I am using k3s for a local cluster.

Here are my Kubernetes files:

apiVersion: apps/v1
kind: Deployment
metadata:
  name: mepipe-videos-deployment
spec:
  replicas: 3
  selector:
    matchLabels:
      app: mepipe-videos
  template:
    metadata:
      labels:
        app: mepipe-videos
    spec:
      containers:
        - name: mepipe
          image: registry.local:5000/mepipe-videos:v1
          imagePullPolicy: IfNotPresent
          ports:
            - containerPort: 8000
          livenessProbe:
            httpGet:
              path: /health
              port: 8000
              scheme: HTTP
            initialDelaySeconds: 5
            periodSeconds: 15
            timeoutSeconds: 5
          readinessProbe:
            httpGet:
              path: /readiness
              port: 8000
              scheme: HTTP
            initialDelaySeconds: 5
            timeoutSeconds: 1
apiVersion: v1
kind: Service
metadata:
  name: mepipe-videos-service
spec:
  type: ClusterIP
  ports:
    - name: http
      port: 80
      targetPort: 8000
  selector:
    app: mepipe-videos
apiVersion: networking.k8s.io/v1
kind: Ingress
metadata:
  name: mepipe-ingress
  annotations:
    kubernetes.io/ingress.class: "traefik"
spec:
  rules:
    - http:
        paths:
          - path: /
            pathType: Prefix
            backend:
              service:
                name: mepipe-videos-service
                port:
                  number: 80

This is my skaffold.yaml.

apiVersion: skaffold/v2beta9
kind: Config
metadata:
  name: mepipe
build:
  artifacts:
  - image: registry.local:5000/mepipe-videos
    sync:
      infer:
        - 'cmd/**/*.go'
        - 'pkg/**/*.go'
        - 'go.mod'
        - 'go.sum'

deploy:
  kubectl:
    manifests:
    - deployments/dev/mepipe-deployment.yaml
    - deployments/dev/mepipe-service.yaml
    - deployments/dev/traefik-ingress.yaml

When I run skaffold dev for the first time, this is the result.

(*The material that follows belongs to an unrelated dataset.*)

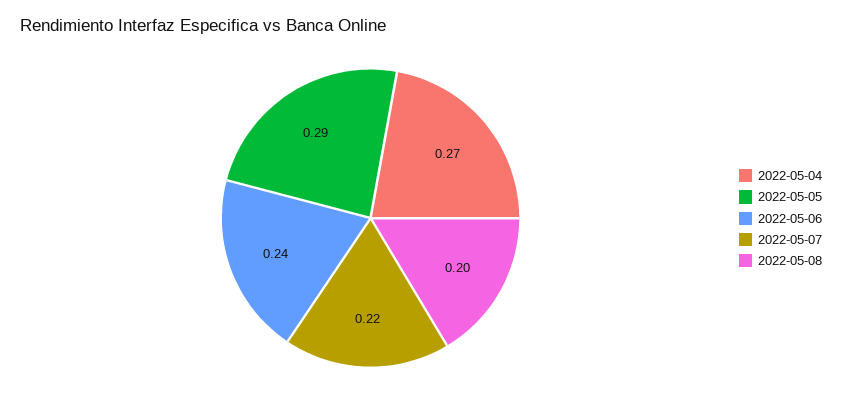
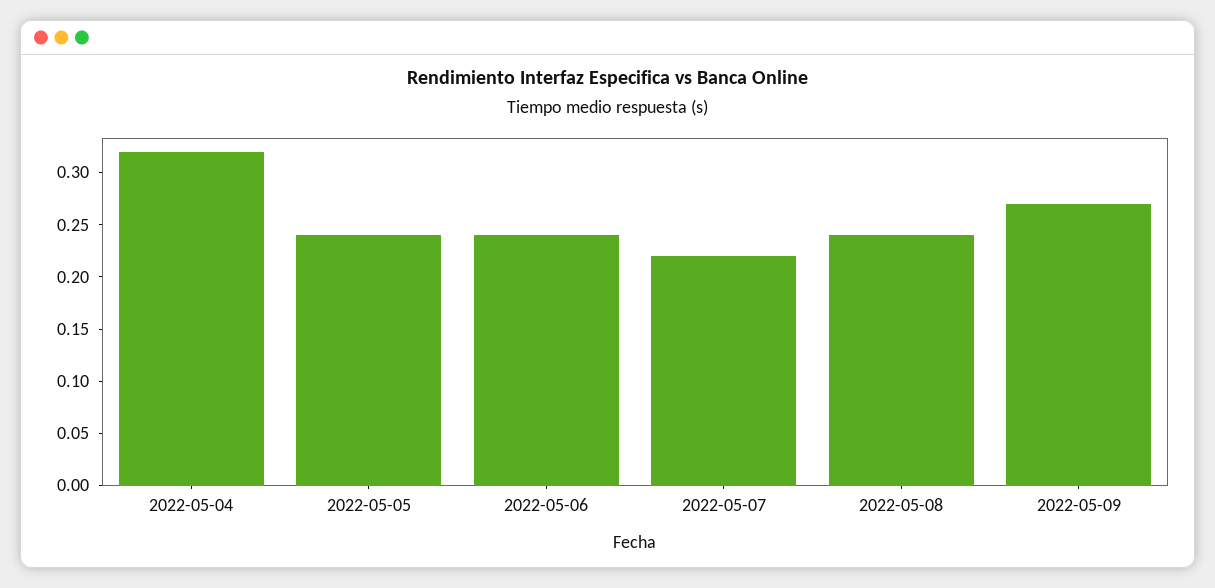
2022-05-04: 0.27 -> 0.32
2022-05-05: 0.29 -> 0.24
2022-05-08: 0.2 -> 0.24
2022-05-09: none -> 0.27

enter image description here

As you can see - it seems to run as it should (the health check changed is the correct log). It logs a message when Kubernetes hits the /health endpoint (no logs for readiness). I can also hit both /health, /readiness and other endpoints from my local machine.

However, if I change any part of my codebase (for example to health check really changed), I will get this.

enter image description here

This will hang forever. If I run kubectl get pods - I can see all of the pods are new, freshly rebuilt. If I grab logs from one of them - I will get the proper result back, as expected. I would expect skaffold to rebuild the images and still tail the results. It doesn't.

Any ideas why? Where would I look for what kind of errors happened?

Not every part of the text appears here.